The per share merger consideration is currently valued at approximately $22.00 per Taylor Capital share, resulting in an overall transaction value of approximately $680 million, inclusive of stock option, warrant and restricted stock cash-outs. Upon completion of the merger, each share of Taylor Capital common stock and nonvoting preferred stock will be converted into the right to receive (1) 0.64318 shares of MB Financial common stock and (2) $4.08 in cash, representing an aggregate consideration mix of approximately 81% MB Financial stock and 19% cash. The stock portion of the merger consideration is expected to be generally tax-free. Shares of Taylor Capital’s Perpetual Non-Cumulative Preferred Stock, Series A, will be exchanged for shares of MB Financial preferred stock with substantially identical terms. The merger agreement provides that any shares of Taylor Capital’s Fixed Rate Cumulative Perpetual Preferred Stock, Series B, that are not redeemed by Taylor Capital prior to the merger will be redeemed by MB Financial at the time of or promptly after the merger.

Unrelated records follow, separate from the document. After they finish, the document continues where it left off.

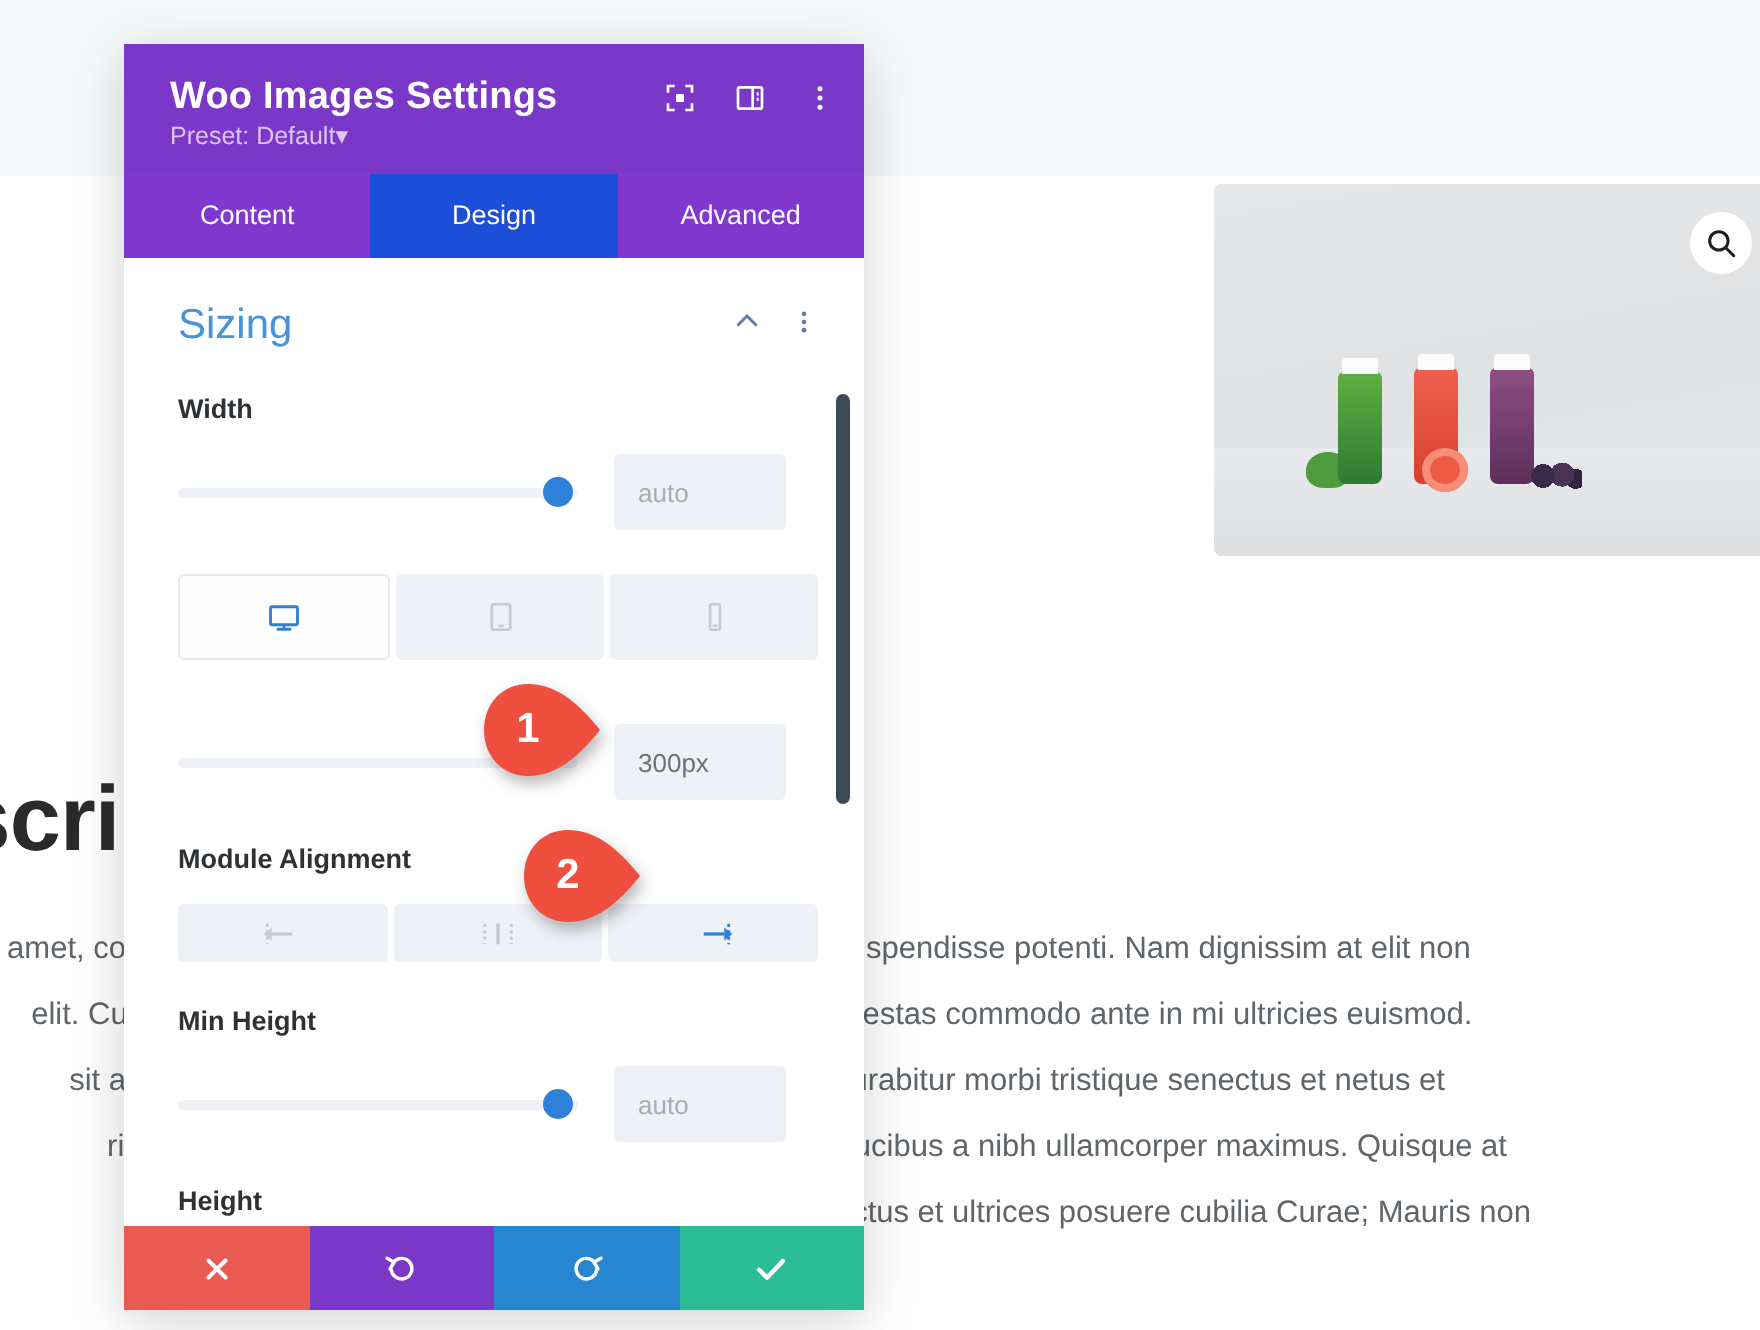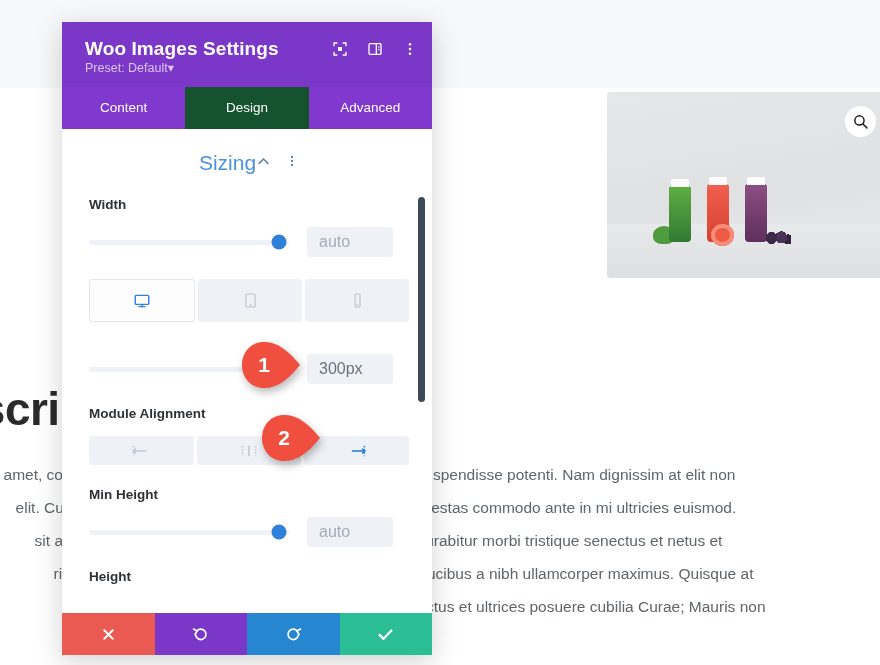--- a/index.html
+++ b/index.html
@@ -103,51 +103,51 @@
     position: absolute; right: 14px; top: 18px;
     display: flex; align-items: center; gap: 18px;
   }
   .hdr-icon { width: 17px; height: 17px; display:flex; align-items:center; justify-content:center; }
 
   .tabs { display: flex; background: #8038cf; }
   .tab {
     flex: 1; text-align: center; padding: 13px 4px 14px;
     color: #ffffff; font-size: 13.5px;
   }
-  .tab.active { background: #14532d; }
+  .tab.active { background: #1d4ed8; }
 
   .body {
     flex: 1; position: relative; overflow: hidden; background: #ffffff;
   }
   .body-inner { padding: 22px 23px 10px 27px; }
 
   .section-head {
-    display: flex; align-items: center; justify-content: center;
+    display: flex; align-items: center; justify-content: space-between;
     margin-bottom: 22px;
   }
   .section-title { color: #4a93d9; font-size: 21px; }
   .section-tools { display: flex; align-items: center; gap: 14px; }
 
   .field { margin-bottom: 22px; }
   .field-label {
     font-size: 13.5px; color: #2e3235; font-weight: bold; margin-bottom: 15px;
   }
   .slider-row { display: flex; align-items: center; gap: 18px; }
   .slider {
     position: relative; width: 200px; height: 5px;
     background: #eef1f6; border-radius: 3px;
   }
   .slider .thumb {
     position: absolute; top: 50%; transform: translate(-50%,-50%);
     width: 15px; height: 15px; border-radius: 50%; background: #2f80d8;
   }
   .value-box {
-    width: 86px; height: 30px; background: #eef1f6; border-radius: 3px;
+    width: 86px; height: 38px; background: #eef1f6; border-radius: 3px;
     display: flex; align-items: center; padding-left: 12px;
-    font-size: 16px; color: #a4adb8;
+    font-size: 13px; color: #a4adb8;
   }
   .value-box.filled { color: #6a737d; }
 
   .devtabs { display: flex; gap: 3px; }
   .devtab {
     flex: 1; height: 43px; background: #eef1f6; border-radius: 3px;
     display: flex; align-items: center; justify-content: center;
   }
   .devtab.active { background: #fdfdfe; border: 1px solid #e4e8ee; }
 

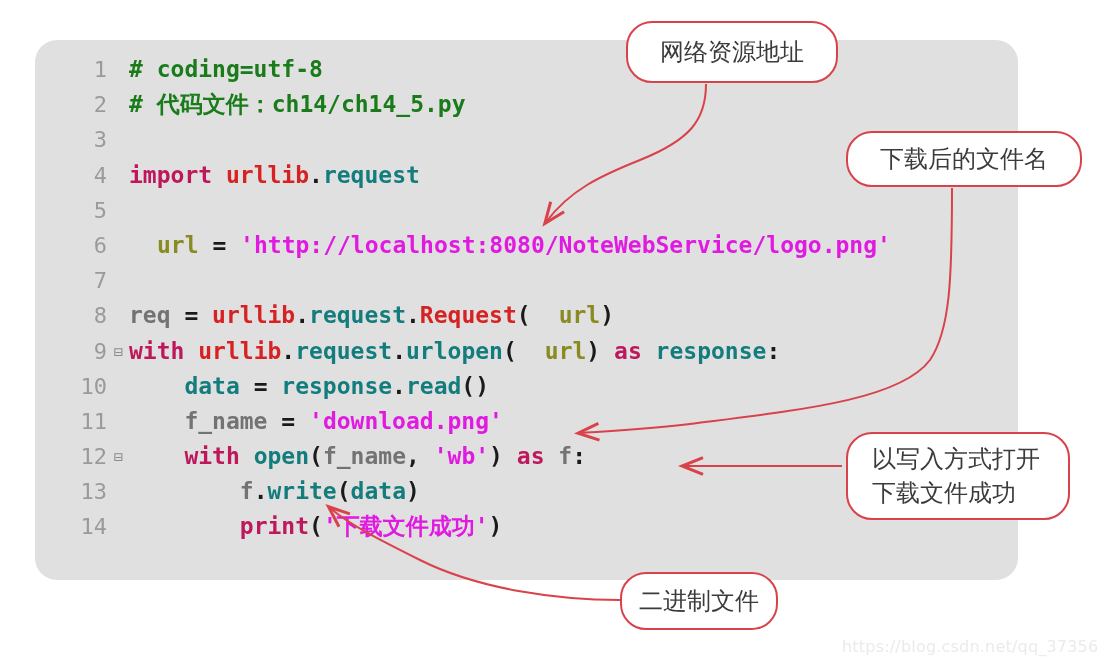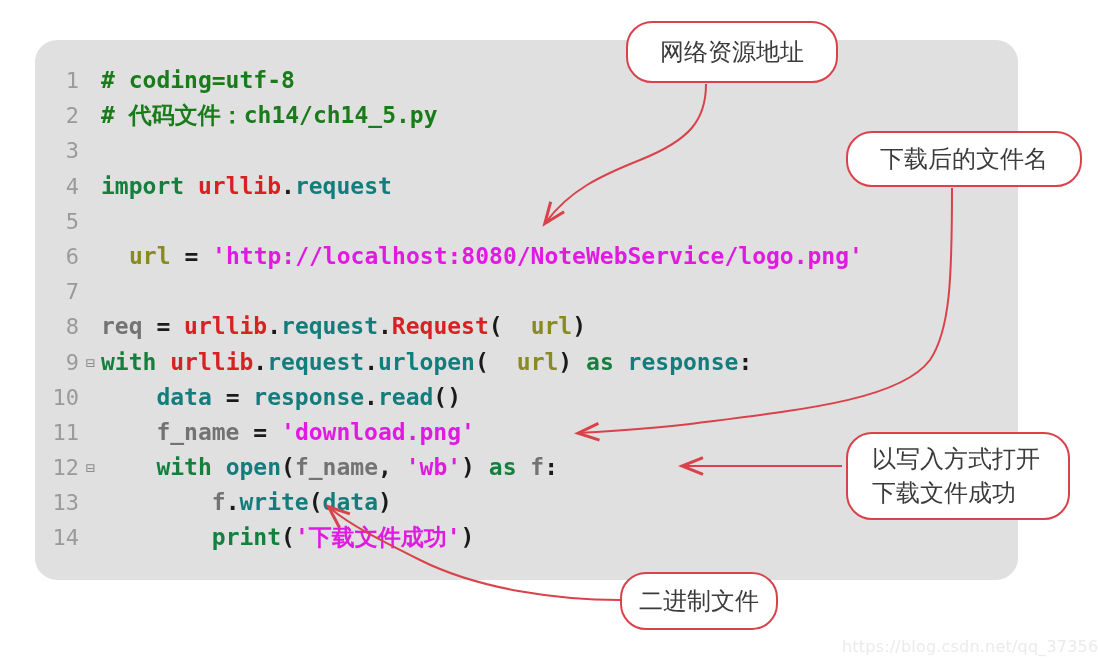--- a/index.html
+++ b/index.html
@@ -26,27 +26,28 @@
     width: 983px;
     height: 540px;
     background: #e0e0e0;
     border-radius: 22px;
     z-index: 1;
   }
 
   #code-lines {
     position: absolute;
     left: 0;
-    top: 23px;
+    top: 12px;
     width: 100%;
     font-family: "DejaVu Sans Mono", "Liberation Mono", monospace;
     font-size: 23px;
     line-height: 35.2px;
     white-space: pre;
     font-weight: bold;
+    padding-left: 28px;
   }
 
   .code-line {
     display: block;
     height: 35.2px;
     position: relative;
   }
 
   .lnum {
     display: inline-block;
@@ -64,21 +65,21 @@
     font-weight: normal;
     font-size: 15px;
     vertical-align: 2px;
   }
   .fold.empty { color: transparent; }
 
   .ctext { display: inline-block; }
 
   
   .t-comment  { color: #1a7b1a; }
-  .t-keyword  { color: #15803d; }
+  .t-keyword  { color: #be185d; }
   .t-module   { color: #d62222; }
   .t-attr     { color: #137c7c; }
   .t-string   { color: #e01ae0; }
   .t-plain    { color: #737373; }
   .t-var      { color: #8a8a22; margin-left: 28px; }
   .t-builtin  { color: #137c7c; }
   .t-punct    { color: #1a1a1a; }
 
   
   .callout {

The merger is subject to regulatory approvals, approval by MB Financial stockholders, approval by Taylor Capital stockholders and certain other customary closing conditions and is expected to close in the first half of 2014. The merger is expected to be immediately accretive to MB Financial’s annual GAAP and cash EPS.
Taylor Capital President and Chief Executive Officer Mark Hoppe will become President and Chief Executive Officer of MB Financial’s subsidiary bank, MB Financial Bank. Upon completion of the merger, Jennifer W. Steans and C. Bryan Daniels from Taylor Capital’s board of directors will join the MB Financial board.
The definitive agreement was unanimously approved by the boards of directors of MB Financial and Taylor Capital.J.P. Morgan Securities LLC is acting as financial advisor to MB Financial and Silver, Freedman & Taff LLP is serving as its legal counsel with respect to the transaction. Taylor Capital is being advised by Sandler O’Neill & Partners LP and Barack Ferrazzano Kirschbaum & Nagelberg LLP is acting as its legal counsel.